TASK: When the line containing "- Admittedly, this" appears in the entries below, begin printing there and stop after the line containing "- The good thing"; print each of those lines exactly and no other line.
+++++
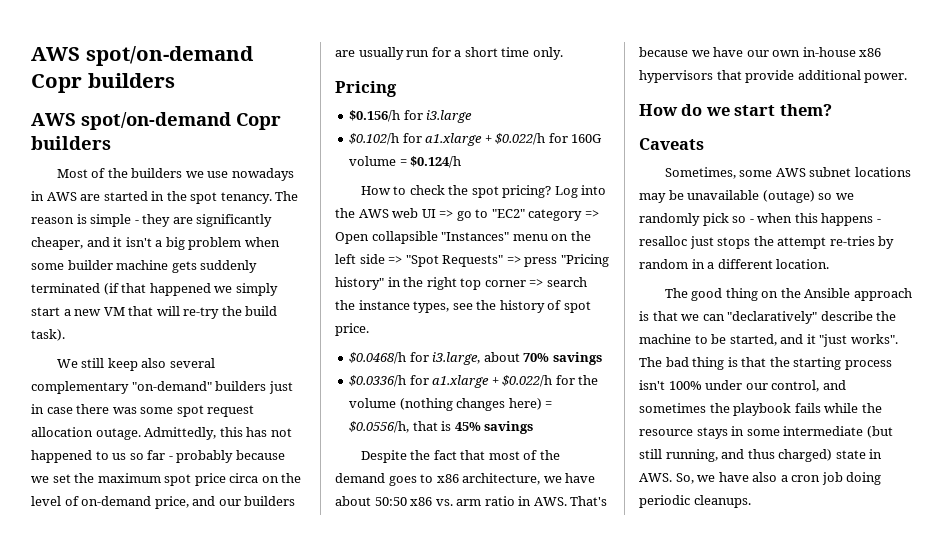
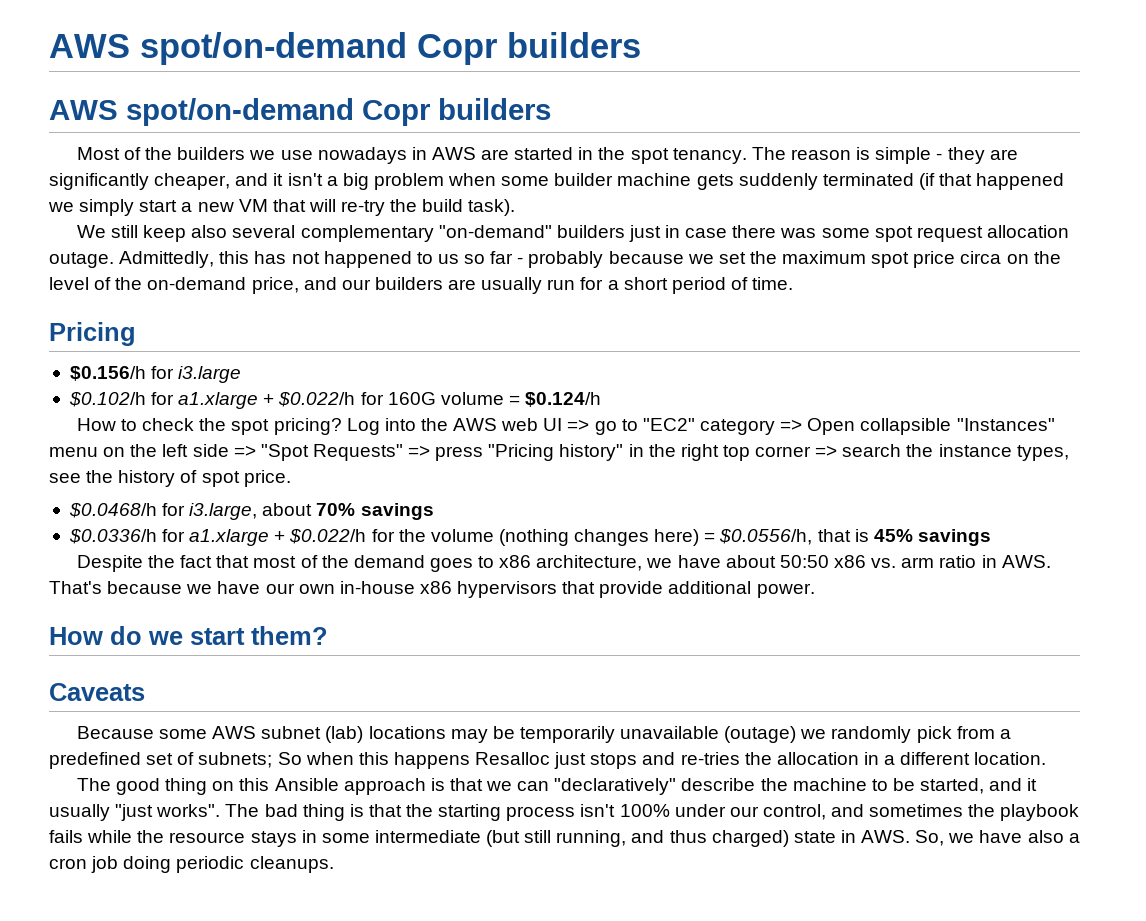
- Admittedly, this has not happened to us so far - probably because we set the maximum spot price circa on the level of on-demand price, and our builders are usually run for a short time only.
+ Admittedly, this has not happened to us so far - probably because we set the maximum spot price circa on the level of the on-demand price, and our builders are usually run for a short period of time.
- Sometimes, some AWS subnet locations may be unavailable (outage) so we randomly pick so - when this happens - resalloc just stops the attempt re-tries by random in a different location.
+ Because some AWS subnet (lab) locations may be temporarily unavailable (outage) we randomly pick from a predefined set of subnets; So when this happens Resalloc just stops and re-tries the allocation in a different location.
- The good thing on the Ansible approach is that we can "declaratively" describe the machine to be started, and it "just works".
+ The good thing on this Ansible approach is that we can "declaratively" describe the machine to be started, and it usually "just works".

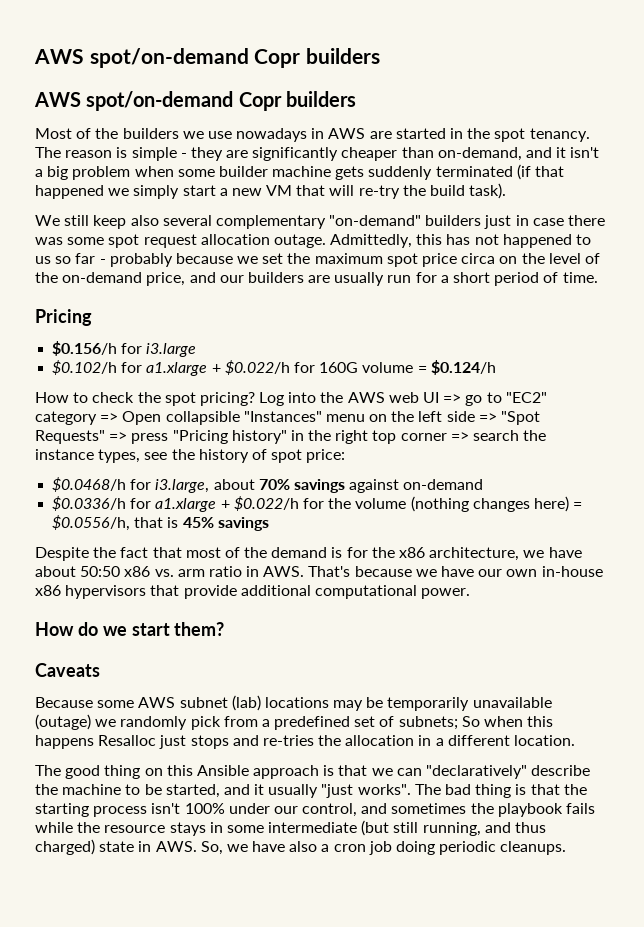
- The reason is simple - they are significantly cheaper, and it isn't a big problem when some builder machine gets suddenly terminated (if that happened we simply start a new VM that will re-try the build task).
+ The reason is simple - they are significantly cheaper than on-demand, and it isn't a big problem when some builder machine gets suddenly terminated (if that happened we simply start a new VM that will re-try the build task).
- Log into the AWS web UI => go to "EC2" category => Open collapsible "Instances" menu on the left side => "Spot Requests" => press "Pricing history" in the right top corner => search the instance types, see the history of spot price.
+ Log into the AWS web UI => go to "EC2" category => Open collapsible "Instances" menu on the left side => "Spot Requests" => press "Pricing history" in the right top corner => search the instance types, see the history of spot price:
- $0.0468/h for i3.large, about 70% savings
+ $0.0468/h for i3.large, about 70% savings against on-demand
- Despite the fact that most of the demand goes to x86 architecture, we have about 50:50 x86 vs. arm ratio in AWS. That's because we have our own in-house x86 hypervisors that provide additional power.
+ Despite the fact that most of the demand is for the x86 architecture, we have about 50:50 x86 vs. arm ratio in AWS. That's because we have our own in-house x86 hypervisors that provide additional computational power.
+++++
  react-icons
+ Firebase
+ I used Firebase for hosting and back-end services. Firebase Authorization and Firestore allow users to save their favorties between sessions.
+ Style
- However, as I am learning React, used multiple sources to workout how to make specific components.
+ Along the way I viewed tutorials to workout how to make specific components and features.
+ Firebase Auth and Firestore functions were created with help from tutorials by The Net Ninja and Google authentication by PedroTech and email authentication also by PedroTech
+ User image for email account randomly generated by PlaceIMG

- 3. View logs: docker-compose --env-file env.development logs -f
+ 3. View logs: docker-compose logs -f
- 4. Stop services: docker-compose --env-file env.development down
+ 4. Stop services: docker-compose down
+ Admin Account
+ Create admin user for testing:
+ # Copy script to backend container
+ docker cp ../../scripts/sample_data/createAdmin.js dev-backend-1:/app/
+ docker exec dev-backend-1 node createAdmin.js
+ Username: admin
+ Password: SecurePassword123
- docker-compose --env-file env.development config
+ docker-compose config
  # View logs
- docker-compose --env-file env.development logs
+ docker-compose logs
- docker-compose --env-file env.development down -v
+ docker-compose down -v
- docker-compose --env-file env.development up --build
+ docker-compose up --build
+++++
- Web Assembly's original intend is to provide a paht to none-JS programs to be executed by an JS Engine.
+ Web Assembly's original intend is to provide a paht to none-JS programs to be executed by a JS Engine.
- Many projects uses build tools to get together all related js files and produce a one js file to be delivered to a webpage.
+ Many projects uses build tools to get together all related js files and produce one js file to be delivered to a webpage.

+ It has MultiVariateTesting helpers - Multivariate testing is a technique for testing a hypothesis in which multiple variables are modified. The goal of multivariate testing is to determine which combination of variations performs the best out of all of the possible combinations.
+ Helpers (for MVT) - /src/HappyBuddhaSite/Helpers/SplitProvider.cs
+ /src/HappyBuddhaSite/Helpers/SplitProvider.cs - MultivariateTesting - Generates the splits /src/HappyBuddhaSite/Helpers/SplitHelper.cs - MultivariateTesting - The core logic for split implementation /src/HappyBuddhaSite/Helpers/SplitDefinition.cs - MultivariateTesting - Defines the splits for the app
+++++
EXERCISE ANSWER:
- Admittedly, this has not happened to us so far - probably because we set the maximum spot price circa on the level of on-demand price, and our builders are usually run for a short time only.
+ Admittedly, this has not happened to us so far - probably because we set the maximum spot price circa on the level of the on-demand price, and our builders are usually run for a short period of time.
- Sometimes, some AWS subnet locations may be unavailable (outage) so we randomly pick so - when this happens - resalloc just stops the attempt re-tries by random in a different location.
+ Because some AWS subnet (lab) locations may be temporarily unavailable (outage) we randomly pick from a predefined set of subnets; So when this happens Resalloc just stops and re-tries the allocation in a different location.
- The good thing on the Ansible approach is that we can "declaratively" describe the machine to be started, and it "just works".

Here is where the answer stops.